Fourth, and here is where it gets tricky and expensive – The mothers’ records have NOT been filmed and they must be viewed in person at the Danish National Archives in Copenhagen. I had gotten this far and was desperate after years of searching to be so close, yet so far away from answers. I happened to be at the Family History Library in Salt Lake City when I found this birth record. (Six years ago, when I found it, these records were only on microfilm.)
I had previously used a professional researcher in Denmark and he did good work so I emailed him from Salt Lake asking if he would be able to go to the archives that day to retrieve the folder, copy it and email it to me. That way, I would have help reading it. The next morning, I had the images in my inbox, but it cost me about $150. Danish researchers don’t come cheap! On the other hand, what would it have cost me to travel to Copenhagen from Tucson to obtain it in person???
Before I share the record, I want to reiterate that it is very possible that if you take this step, your record won’t have any mother’s name in it or any other personally identifying information. If the mother gave her baby up for adoption, it may give the name of the family who adopted the child.
Having said that, you might strike gold as I did. My Johannes’s record, I’ve been told, is very unusual because while the first entry in his mother’s file gave no real information, a SECOND entry was made ten years later. That was apparently extremely rare. It’s also a good thing I was in Salt Lake because it took four of the Scandinavian experts quite a bit of effort to decode the writing.
This register page ties baby Johannes to his mother and notes that he was born on 27 April 1810 and baptized the following day.
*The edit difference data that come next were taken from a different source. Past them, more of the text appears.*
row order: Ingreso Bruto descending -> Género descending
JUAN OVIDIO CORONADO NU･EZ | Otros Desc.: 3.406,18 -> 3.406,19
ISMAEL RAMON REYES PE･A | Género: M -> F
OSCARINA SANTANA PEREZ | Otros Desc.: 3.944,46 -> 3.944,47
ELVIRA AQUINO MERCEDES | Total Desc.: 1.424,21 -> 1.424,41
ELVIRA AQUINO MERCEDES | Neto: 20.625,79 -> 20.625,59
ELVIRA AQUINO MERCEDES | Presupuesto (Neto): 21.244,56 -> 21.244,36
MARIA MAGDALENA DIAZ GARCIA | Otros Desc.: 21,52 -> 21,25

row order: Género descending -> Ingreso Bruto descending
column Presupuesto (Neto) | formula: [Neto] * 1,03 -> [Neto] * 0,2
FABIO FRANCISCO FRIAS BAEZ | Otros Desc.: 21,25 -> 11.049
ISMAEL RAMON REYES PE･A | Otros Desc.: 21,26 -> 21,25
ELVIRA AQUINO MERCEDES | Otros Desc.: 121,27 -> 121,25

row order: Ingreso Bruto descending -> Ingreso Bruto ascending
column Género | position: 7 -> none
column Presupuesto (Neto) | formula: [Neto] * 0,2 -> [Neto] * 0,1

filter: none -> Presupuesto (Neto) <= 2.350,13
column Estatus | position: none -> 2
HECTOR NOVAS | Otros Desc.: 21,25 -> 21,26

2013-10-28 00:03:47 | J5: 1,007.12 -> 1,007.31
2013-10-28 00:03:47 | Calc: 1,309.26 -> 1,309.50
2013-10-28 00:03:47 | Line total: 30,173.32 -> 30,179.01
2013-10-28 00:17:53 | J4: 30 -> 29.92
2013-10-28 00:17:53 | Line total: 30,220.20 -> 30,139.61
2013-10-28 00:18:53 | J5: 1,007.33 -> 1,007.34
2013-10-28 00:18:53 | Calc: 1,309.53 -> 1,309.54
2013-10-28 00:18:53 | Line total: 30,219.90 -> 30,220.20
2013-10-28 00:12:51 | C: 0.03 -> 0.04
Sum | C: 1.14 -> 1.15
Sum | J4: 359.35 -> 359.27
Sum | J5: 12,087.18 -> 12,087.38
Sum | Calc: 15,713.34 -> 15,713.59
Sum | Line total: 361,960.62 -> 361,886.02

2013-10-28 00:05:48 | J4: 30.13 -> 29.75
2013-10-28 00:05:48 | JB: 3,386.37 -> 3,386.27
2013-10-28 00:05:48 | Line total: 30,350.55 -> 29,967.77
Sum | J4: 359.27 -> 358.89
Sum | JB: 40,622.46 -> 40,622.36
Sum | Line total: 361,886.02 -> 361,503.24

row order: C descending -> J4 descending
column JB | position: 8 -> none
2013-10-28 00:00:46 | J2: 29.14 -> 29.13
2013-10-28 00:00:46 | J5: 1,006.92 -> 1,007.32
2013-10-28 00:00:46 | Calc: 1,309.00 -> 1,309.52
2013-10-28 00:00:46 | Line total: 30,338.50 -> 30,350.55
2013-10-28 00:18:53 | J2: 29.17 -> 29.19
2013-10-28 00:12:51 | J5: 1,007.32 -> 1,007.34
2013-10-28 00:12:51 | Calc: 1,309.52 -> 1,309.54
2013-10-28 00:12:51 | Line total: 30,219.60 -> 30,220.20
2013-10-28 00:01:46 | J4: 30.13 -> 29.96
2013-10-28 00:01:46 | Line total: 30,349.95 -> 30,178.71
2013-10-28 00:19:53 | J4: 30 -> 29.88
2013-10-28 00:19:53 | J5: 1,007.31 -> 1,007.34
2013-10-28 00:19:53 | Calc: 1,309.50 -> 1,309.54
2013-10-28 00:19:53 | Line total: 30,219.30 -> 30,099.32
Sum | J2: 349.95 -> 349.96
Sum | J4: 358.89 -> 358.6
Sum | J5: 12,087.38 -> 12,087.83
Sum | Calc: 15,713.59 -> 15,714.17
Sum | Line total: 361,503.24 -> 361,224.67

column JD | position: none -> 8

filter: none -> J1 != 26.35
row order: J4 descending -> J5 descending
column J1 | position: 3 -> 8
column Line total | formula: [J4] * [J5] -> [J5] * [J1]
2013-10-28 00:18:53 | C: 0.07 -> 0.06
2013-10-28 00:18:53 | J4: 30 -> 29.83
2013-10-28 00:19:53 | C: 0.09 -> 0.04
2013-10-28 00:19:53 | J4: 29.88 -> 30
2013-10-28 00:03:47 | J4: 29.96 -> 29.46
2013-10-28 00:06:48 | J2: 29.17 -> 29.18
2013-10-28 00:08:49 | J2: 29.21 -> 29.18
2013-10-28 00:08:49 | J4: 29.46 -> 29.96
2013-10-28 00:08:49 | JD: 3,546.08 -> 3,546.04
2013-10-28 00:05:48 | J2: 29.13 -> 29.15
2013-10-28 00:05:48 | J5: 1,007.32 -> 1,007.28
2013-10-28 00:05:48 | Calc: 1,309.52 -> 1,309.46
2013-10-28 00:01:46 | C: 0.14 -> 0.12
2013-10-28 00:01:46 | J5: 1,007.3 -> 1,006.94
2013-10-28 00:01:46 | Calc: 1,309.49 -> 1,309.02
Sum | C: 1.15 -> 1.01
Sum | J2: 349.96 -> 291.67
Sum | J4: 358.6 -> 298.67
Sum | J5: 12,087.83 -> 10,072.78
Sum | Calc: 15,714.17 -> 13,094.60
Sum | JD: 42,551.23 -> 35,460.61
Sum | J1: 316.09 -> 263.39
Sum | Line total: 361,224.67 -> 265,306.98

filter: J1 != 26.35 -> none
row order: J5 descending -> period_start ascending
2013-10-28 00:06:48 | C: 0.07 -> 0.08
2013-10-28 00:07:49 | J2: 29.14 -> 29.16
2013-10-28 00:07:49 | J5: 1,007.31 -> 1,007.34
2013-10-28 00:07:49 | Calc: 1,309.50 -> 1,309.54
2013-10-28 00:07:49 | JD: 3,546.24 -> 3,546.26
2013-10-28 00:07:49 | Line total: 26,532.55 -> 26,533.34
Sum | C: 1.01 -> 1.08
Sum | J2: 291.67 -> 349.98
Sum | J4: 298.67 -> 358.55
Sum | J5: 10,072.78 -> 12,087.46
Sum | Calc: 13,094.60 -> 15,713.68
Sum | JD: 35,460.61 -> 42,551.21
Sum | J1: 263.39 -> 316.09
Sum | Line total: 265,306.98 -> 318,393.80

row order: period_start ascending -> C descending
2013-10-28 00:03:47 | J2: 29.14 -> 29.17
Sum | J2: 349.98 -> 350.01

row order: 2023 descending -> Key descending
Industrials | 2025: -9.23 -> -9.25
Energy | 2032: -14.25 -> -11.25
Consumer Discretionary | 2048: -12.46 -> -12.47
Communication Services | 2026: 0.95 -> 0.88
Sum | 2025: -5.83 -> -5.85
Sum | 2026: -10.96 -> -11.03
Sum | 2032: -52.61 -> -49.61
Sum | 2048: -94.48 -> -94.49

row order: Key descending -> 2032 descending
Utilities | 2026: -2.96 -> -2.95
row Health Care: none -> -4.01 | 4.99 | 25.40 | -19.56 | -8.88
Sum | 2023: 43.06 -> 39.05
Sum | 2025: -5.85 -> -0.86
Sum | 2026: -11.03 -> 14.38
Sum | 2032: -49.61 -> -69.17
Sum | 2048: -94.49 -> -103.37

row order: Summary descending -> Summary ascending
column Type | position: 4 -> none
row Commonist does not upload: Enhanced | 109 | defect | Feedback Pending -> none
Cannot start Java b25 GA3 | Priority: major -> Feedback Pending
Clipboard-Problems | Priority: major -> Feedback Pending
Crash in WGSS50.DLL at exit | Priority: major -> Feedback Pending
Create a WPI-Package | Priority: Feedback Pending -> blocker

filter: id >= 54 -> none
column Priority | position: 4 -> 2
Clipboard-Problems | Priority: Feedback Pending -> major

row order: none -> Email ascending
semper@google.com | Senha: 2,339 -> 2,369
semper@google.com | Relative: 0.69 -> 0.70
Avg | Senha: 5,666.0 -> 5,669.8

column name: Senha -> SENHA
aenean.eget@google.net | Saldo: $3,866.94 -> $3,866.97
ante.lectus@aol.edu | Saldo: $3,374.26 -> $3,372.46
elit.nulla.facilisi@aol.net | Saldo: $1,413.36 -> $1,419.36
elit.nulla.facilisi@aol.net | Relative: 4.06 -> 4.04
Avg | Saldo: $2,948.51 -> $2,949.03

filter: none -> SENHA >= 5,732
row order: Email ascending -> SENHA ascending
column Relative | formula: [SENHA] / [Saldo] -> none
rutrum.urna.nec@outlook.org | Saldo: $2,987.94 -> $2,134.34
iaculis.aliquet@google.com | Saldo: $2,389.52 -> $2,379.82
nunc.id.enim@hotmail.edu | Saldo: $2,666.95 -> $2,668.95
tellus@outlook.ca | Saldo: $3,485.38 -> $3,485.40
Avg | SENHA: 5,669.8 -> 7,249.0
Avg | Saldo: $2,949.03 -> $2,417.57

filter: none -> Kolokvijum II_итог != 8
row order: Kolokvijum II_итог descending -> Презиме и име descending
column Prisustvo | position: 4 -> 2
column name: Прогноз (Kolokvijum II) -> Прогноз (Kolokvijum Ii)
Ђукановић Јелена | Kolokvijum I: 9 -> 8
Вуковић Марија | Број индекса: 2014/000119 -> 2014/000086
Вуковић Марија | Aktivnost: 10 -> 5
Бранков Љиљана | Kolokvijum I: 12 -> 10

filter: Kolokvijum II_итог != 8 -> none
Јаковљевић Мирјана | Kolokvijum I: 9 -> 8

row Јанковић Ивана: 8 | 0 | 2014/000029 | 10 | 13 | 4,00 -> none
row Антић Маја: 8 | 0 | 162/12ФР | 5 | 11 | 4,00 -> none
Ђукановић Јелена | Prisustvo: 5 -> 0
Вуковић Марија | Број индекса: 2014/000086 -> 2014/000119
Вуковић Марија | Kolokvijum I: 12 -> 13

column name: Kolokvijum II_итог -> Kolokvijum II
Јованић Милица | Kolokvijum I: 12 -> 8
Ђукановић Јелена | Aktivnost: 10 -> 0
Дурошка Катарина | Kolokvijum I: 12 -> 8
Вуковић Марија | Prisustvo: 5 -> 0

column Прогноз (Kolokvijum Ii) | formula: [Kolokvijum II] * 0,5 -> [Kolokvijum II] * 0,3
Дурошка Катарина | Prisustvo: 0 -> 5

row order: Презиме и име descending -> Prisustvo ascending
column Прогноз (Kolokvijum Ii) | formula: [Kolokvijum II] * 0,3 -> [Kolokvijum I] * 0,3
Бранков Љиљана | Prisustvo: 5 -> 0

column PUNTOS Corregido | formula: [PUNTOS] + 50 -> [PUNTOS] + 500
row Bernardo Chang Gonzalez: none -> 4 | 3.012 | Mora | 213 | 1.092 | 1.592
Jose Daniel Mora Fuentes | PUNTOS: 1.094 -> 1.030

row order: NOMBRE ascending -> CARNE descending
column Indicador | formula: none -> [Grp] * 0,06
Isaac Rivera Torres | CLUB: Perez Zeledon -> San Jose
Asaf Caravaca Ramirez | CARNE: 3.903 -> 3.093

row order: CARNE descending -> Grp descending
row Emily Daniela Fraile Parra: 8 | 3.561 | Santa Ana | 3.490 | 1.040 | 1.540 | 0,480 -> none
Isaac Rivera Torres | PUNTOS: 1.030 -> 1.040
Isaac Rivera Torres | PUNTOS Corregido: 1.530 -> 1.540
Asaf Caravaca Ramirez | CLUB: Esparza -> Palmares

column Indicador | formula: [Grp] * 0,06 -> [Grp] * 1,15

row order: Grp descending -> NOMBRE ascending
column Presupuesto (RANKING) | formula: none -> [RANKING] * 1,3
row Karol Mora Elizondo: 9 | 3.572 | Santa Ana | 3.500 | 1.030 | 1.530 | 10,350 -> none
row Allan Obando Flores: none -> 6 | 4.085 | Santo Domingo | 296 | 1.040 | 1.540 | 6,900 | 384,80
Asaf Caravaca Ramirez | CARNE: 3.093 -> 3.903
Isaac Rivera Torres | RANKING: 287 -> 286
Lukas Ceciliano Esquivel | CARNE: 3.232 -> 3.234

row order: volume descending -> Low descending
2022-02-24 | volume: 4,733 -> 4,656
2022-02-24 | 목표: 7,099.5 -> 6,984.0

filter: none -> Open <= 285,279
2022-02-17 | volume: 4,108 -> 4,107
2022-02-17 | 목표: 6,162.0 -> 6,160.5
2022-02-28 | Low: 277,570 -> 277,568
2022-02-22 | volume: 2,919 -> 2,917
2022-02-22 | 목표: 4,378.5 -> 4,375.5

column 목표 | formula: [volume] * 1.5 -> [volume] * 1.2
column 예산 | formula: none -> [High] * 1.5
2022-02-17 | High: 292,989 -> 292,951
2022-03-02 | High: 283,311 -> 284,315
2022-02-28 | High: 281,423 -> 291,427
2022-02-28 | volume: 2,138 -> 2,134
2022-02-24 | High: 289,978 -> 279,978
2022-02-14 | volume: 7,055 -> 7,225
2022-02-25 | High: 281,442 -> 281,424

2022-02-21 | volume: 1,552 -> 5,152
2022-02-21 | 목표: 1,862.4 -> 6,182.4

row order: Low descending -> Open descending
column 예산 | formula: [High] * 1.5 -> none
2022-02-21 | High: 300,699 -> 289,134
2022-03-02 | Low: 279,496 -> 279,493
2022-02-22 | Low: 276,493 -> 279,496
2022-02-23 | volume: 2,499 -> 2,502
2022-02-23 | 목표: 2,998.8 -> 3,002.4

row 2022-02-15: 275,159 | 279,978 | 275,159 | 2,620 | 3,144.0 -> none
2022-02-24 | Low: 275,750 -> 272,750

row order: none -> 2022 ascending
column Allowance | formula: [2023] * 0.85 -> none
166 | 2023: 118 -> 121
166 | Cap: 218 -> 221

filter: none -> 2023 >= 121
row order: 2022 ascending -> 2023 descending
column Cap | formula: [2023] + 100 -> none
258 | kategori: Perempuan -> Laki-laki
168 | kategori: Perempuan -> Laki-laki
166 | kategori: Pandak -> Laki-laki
It was Danish law at the time for all to be baptized.
The second part of his mother’s file is the important part:
Johannes’ Mother in the Top Entry
When he was born, Johannes’s mother chose to be anonymous. Baby Joannes was given to the Master Tanner Zinn’s wife, most likely to be raised and eventually taught the tanning trade. (However, Mr. Zinn died about five years later. I suspect that Johannes was then sent to the Copenhagen Orphanage, although I can’t prove it. He would have been confirmed while living there and there is a gap with a record loss for the years when that most likely would have happened, but I digress.)
In 1820, a second entry was made in this file, giving his mother’s name – Kirsten Jorgendatter – her age of about 40 years, the information that she still lived in the neighborhood (Vor Frelser Church parish) and was currently living with the baby’s father (!) who agreed to provide a suit of clothing for him. It also said she was from Slagelse. I have since been able to identify both his mother and his father – who actually got around to getting married in 1824 – because of the information in these records.
So, the lesson here is that if you have an ancestor who might have been illegitimate and born in Copenhagen AND you have an exact date of birth, it is quite easy to search the Den Kongelige Fødselsstiftelse records to see if a child by that name was born on that day.
If you do find a possible candidate, you’ll need to decide whether or not to spend the money to access the mother’s record, hoping that she chose to identify herself and her circumstances.
I’ve never regretted my decision! It is possible to ferret out the clues in these records and identify an actual person and his/her family.
If you have questions, I’d be happy to try to help you navigate the records.